# Pentospeed 0w 30



## Fahrgefuhl (Nov 30, 2007)

well ive searched and have not found anything about it except that its approved by vw. i always use the 5w 40 pentosin pento high performance synthetic pictured below








i was thinking about making the switch to this pentosin pentospeed 0w 30 but im not sure if there would be any advantage. would it be wise to make the switch to 0w 30? i live in the north east so you know what my weather is like. any info about it would be great. here are some pics
















btw this is for a 1.8t
thanks in advance
keith


_Modified by Fahrgefuhl at 2:45 PM 9-20-2008_


----------



## franz131 (Apr 13, 2008)

*Re: Pentospeed 0w 30 (Fahrgefuhl)*

It's approved and a quality product, there's no reason not to try it. It may end up making no difference or a big difference, either way you're not doing anything wrong.
Unless it costs more, then you'd be crazy to use it.


----------



## AZV6 (May 3, 2006)

*Re: Pentospeed 0w 30 (Fahrgefuhl)*

Use either one. Great oil. VW approved. I would probably stick with the 5w-40. The 0 winter number is good for your temps.

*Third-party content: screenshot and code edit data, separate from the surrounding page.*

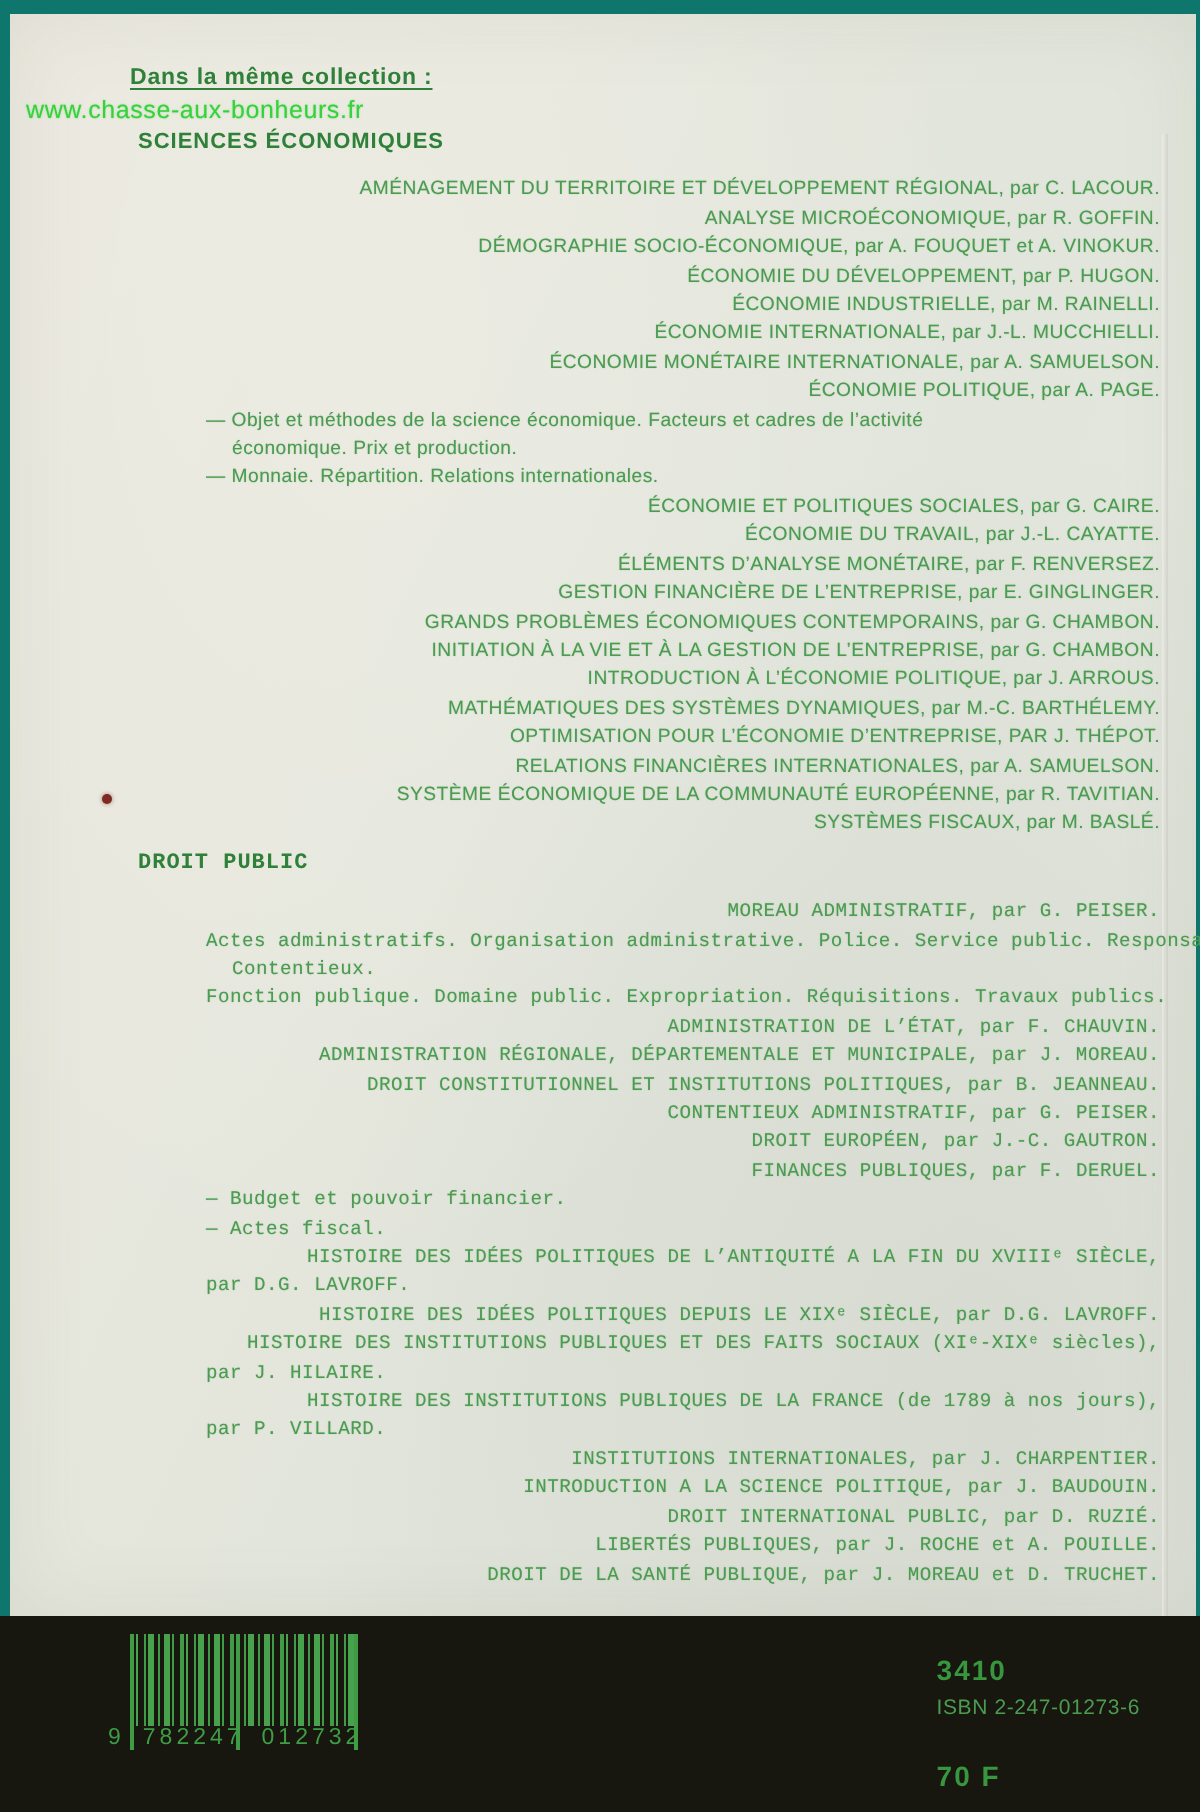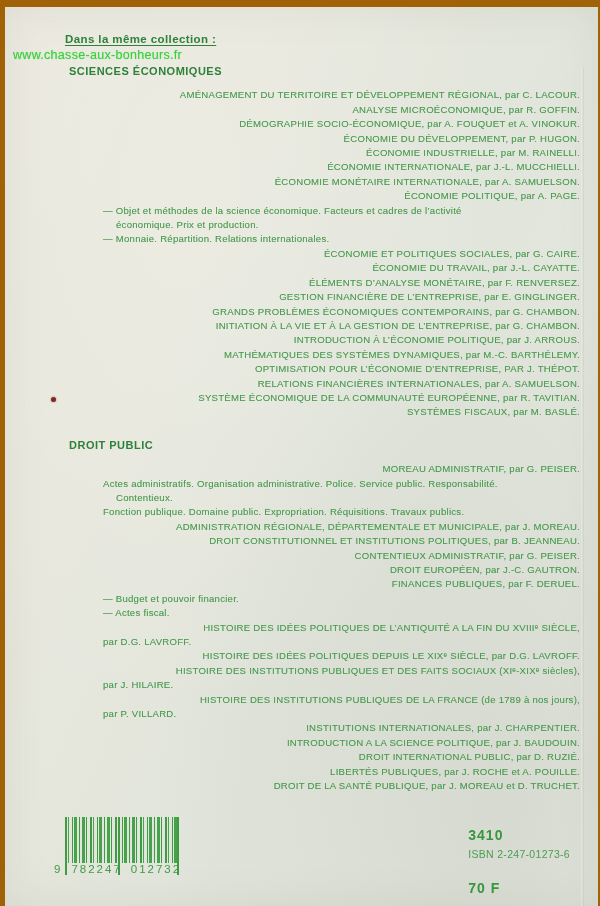"Dans la même collection :" .photo { background: #a16207 -> #0f766e; height: 906px -> 808px }
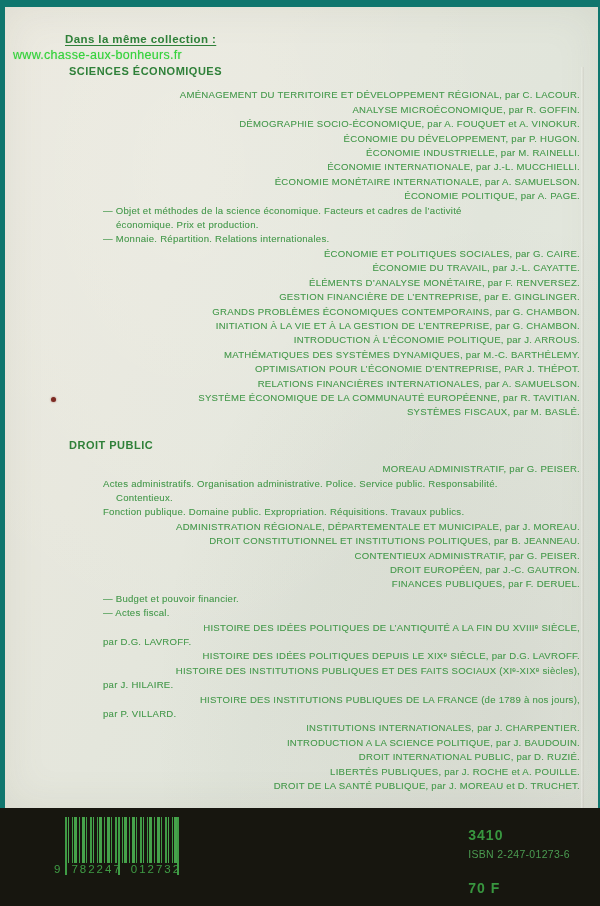"DROIT PUBLIC" .section + .section { font-family: none -> Liberation Mono, monospace; margin-top: 18px -> 5px }
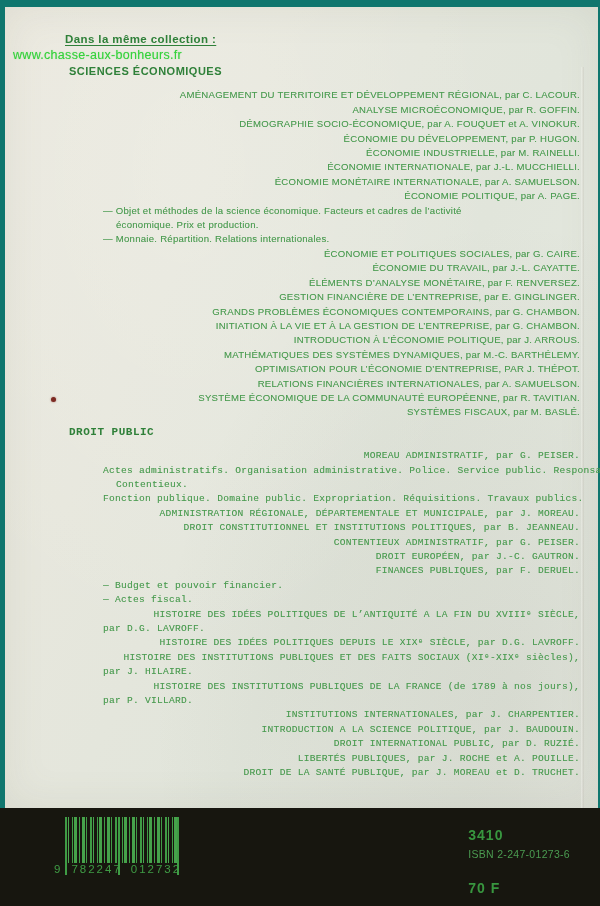"ADMINISTRATION DE L’ÉTAT, par F." div.line { html: none -> <div>ADMINISTRATION DE L’ÉTAT, par F. CHAUVIN.</div> }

Change over in spring to 5w-40. But honestly you could use 5w-40 without an issue as well.
Great oil. I recommend it, even to non VW people.
Jason


----------



## Fahrgefuhl (Nov 30, 2007)

*Re: Pentospeed 0w 30 (AZV6)*

ya i decided to stick w/ the 5w 40. its been good for me in the past and a little bit cheaper than the other


----------